席を外した俺は会社の廊下でスマホを取り出した
本当にひなたにかけるわけにはいかないので、少し考えた後に唯にメッセージを送った。
内容は【コンペは我が社で採用となりました】という報告を兼ねた短い文章
すると一分も経たずに返信がきた、内容は【よくがんばりました】という短いもの
そのワードセンスについ口元が緩んだが【おかげさまで】と返信して部署へと戻った。
その日の晩、【企業コンペ】祝勝会という名目で部署を上げて飲み会へと出かけた
皆は大いに盛り上がり、みなそれぞれの検討を称え合った
いつも俺を目の敵にして嫌味ばかり言っている岡田課長でさえ。
「いや〜野崎はやると思っていた、野崎の成長の為に私がいつも言っている事が
こんな形で実になるとは、感慨深いぞ、よくやった‼︎」
まるで自分のおかげだと言わんばかりのこの態度には少し思うところもあったが
こんな席でワザワザ反論するのも場の空気を壊すので〈ハイハイ〉と聞き流していた。
同じ部署なのに普段あまり話さない人とまで話すこととなり
普段であれば非常に有意義な飲み会となったであろう
基本的に大人数での飲み会とかは大好きだし、俺自身、人と話すことは好きなのだ
しかし今日に限っては別である。俺の心は晴れなかったし、今は誰とも話したくはない
正直言って早く帰りたい、今日だけはそっとしておいてほしい……それが偽らざる本音だった。
「じゃあ、俺帰ります、また明日」
一次会が終わり、みな二次会へと繰り出そうと盛り上がっているとき、俺は早々に帰ることを告げた。
「何だよ、付き合い悪いな」
「主役が帰っちゃうの?」
「二次会行こうぜ、野崎‼︎」
色々な声が上がったが、その誘いを何とか断る。

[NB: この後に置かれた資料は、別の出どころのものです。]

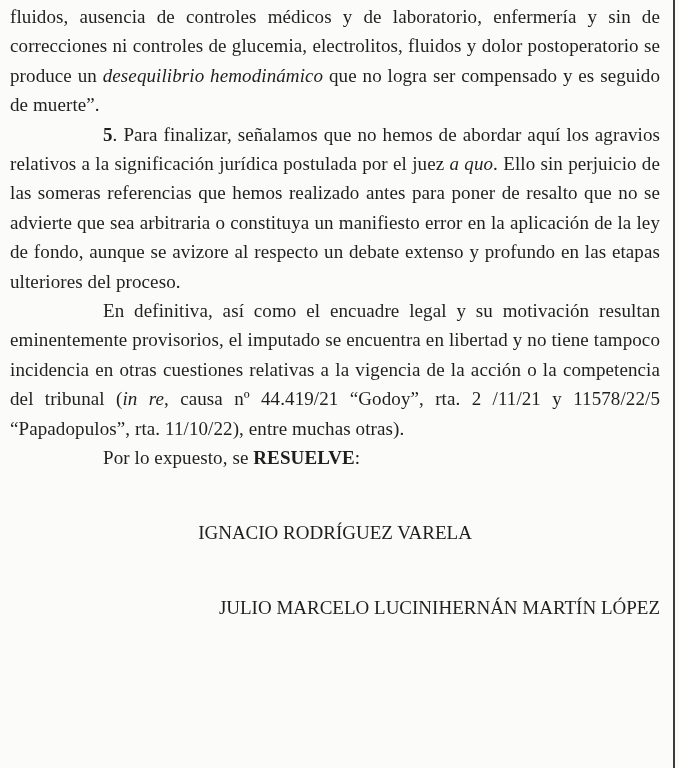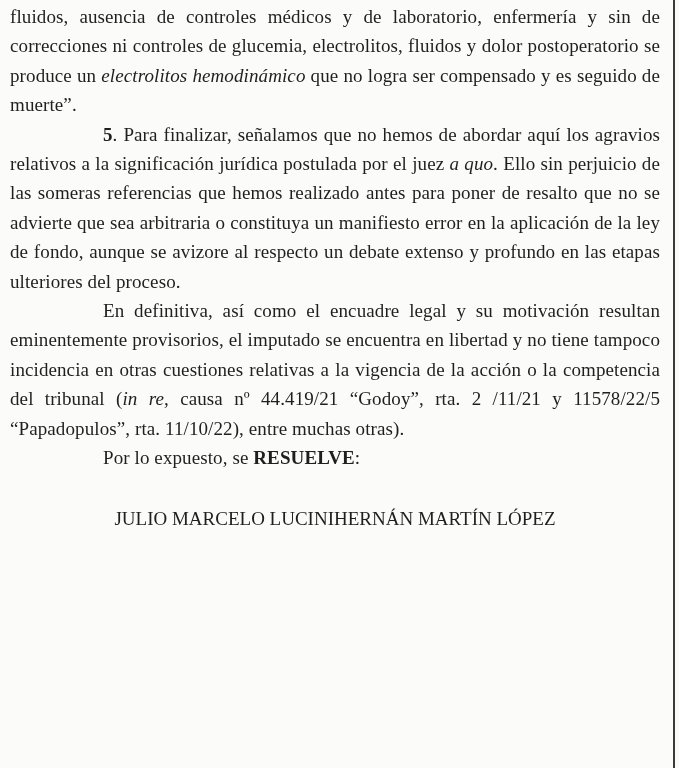"electrolitos hemodinámico" span.it { text: electrolitos -> desequilibrio }
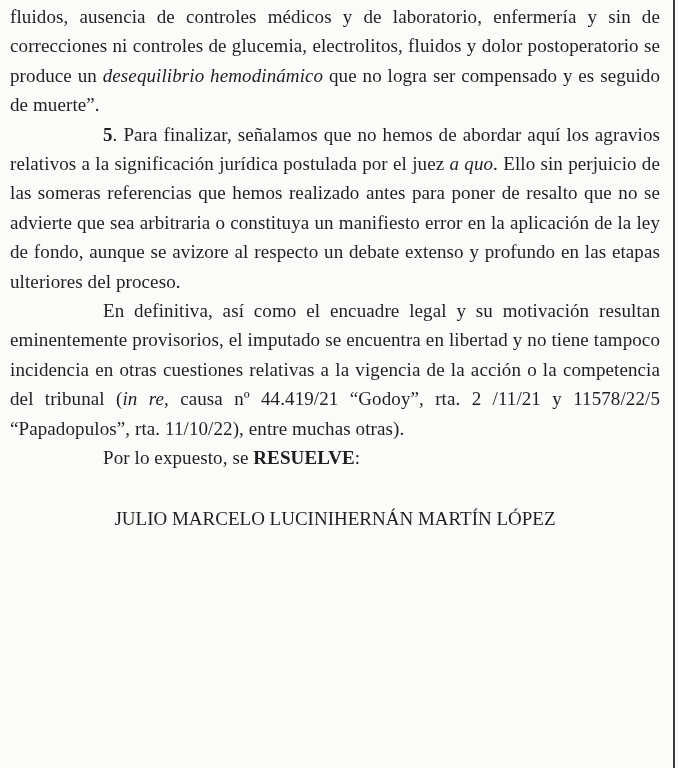"IGNACIO RODRÍGUEZ VARELA" div.sig-center { html: none -> <div><span>IGNACIO RODRÍGUEZ VARELA</span></div> }
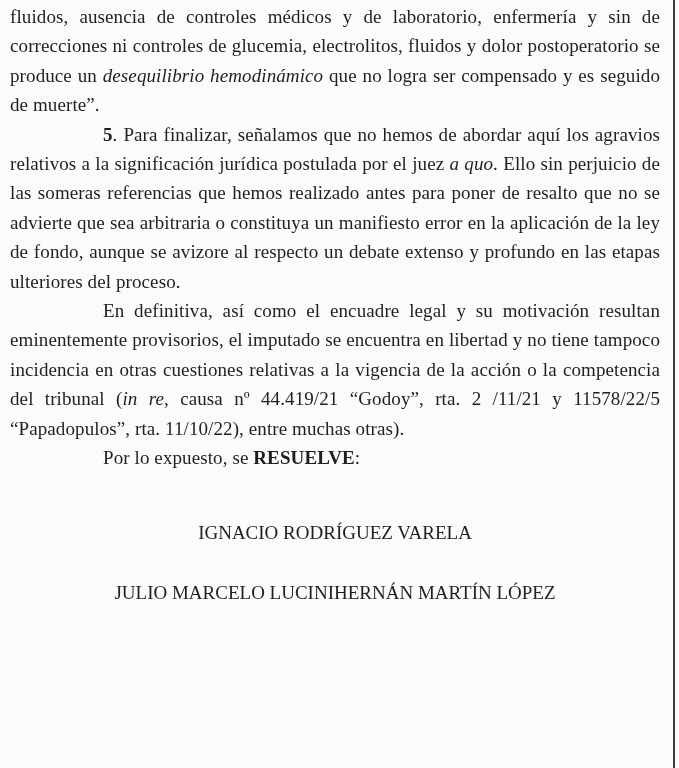"JULIO MARCELO LUCINI" .sig-row { justify-content: center -> flex-end; margin-top: 31px -> 46px }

本音を言えば一次会に来る事だって辛かったのだ
正直もう勘弁してくれ、と叫びたいくらいである。
するとそんな俺に伊藤が助け舟を出してくれた。
「すいません、コイツ今から彼女とデートなのですよ
祝勝会は彼女としっぽりやりたいらしくて
若いもの同士そっとしておいてやってください、オナシャス‼︎」
伊藤自身、結構酒が回っているようで少しロレツが怪しい
だが同じ部署の人間は俺の事情を知っているので、それならば仕方がないと諦めてくれた
本当の事情は知らないだろうが……
「行けー野崎、日向ちゃんとしっぽりやってこい‼︎」
「ああ、すまないな、伊藤、じゃあ」
伊藤に悪気はないだろう、正直助かったことも事実だ
しかし猛烈に腹が立ったのも事実である、このやり場のない怒りの矛先は
お前が彼女に振られた時、倍にして返してやるからな、倍返しだ‼︎
俺はそのまま一人家へと帰る。もう疲れた、何もかも忘れて眠りたい
何かを考えようとすると日向のことばかり浮かんでしまうからである。
そんな俺が自分の部屋の前にたどり着いた時、視界に入ってきた人物を見て思わず息が止まった
部屋の前に立っていたその人物とは猪端日向、昨日ひどい振られ方をした元彼女である
なぜここに?俺は言葉を失いただ立ち尽くしてしまった。